Intelligence artificielle, les limites
Comme l’évoque la métamorphose criminelle de l’ordinateur HAL dans 2001 : l’odyssée de l’espace, de Stanley Kubrick (1968), la perspective nourrit autant d’angoisse que d’enthousiasme. Le philosophe Daniel Andler, l’un des meilleurs spécialistes des sciences cognitives, publie opportunément, en cette heure de gloire des technosciences, Intelligence artificielle, intelligence humaine : la double énigme, somme dense, efficace, car pleine de savoir et d’humour, qui saura dégriser les anxieux comme les inconditionnels.( dans Le Monde)
S’il ne conteste pas l’importance du saut qualitatif ainsi franchi, marqué par l’émergence d’un « réveil éthique » dans une discipline qui ne s’intéressait jusque-là qu’aux prouesses intellectuelles, Daniel Andler prend à rebours l’opinion courante et toute une tendance philosophique fascinée par le brouillage croissant entre le cyborg et l’humain, en démontrant que l’écart entre la technologie et l’homme, loin de s’être comblé, s’est accru.

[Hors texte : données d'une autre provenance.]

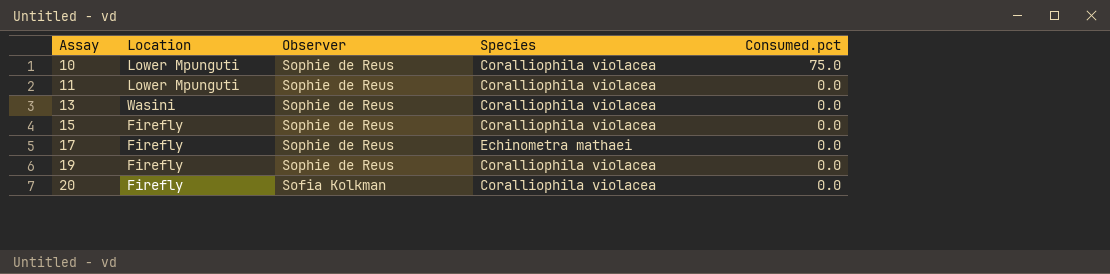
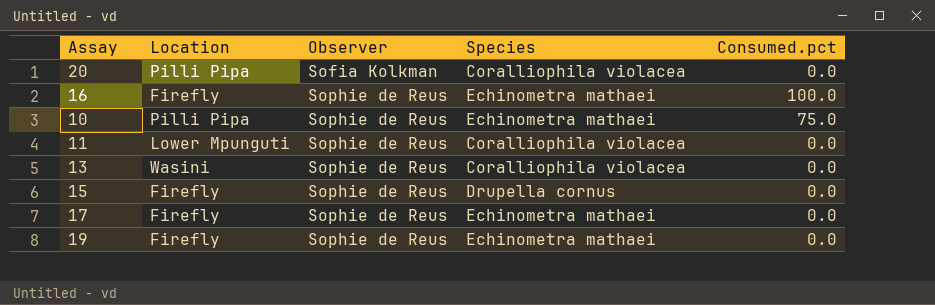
row order: Assay ascending -> Observer ascending
20 | Location: Firefly -> Pilli Pipa
row 16: none -> Firefly | Sophie de Reus | Echinometra mathaei | 100.0
10 | Location: Lower Mpunguti -> Pilli Pipa
10 | Species: Coralliophila violacea -> Echinometra mathaei
15 | Species: Coralliophila violacea -> Drupella cornus
19 | Species: Coralliophila violacea -> Echinometra mathaei

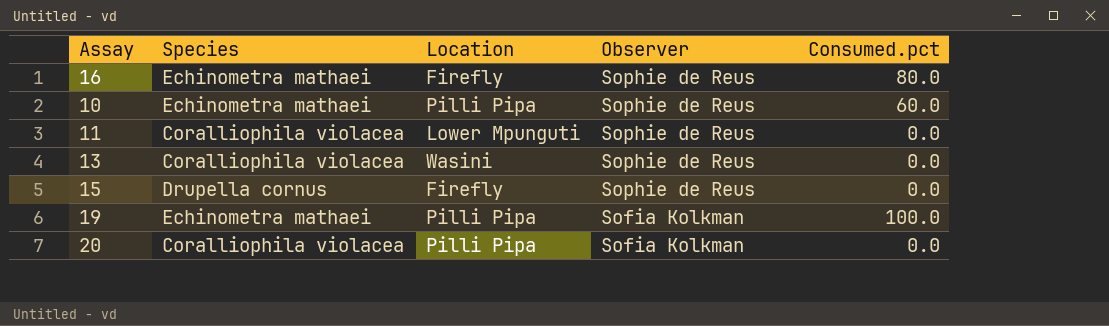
row order: Observer ascending -> Observer descending
column Species | position: 4 -> 2
row 17: Firefly | Sophie de Reus | Echinometra mathaei | 0.0 -> none
16 | Consumed.pct: 100.0 -> 80.0
10 | Consumed.pct: 75.0 -> 60.0
19 | Location: Firefly -> Pilli Pipa
19 | Observer: Sophie de Reus -> Sofia Kolkman
19 | Consumed.pct: 0.0 -> 100.0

Par une reconstitution précieuse de l’histoire de l’IA, qui occupe la première partie de l’essai, il montre à quel point la réalité des progrès et des échecs de l’IA contredit la « rhétorique de la victoire inéluctable ». Ce triomphalisme propre à la culture de la « numérisphère » (population de programmeurs et d’entrepreneurs qui s’épanouit à côté des chercheurs) n’est d’ailleurs pas sans rappeler les prophéties sur la victoire du prolétariat ou les discours confondant le capitalisme libéral avec une loi de nature, sans alternative possible ni pensable.
« Intelligence artificielle, intelligence humaine : la double énigme », de Daniel Andler, Gallimard, « NRF essais », 434 p., 25 €, numérique 18 €.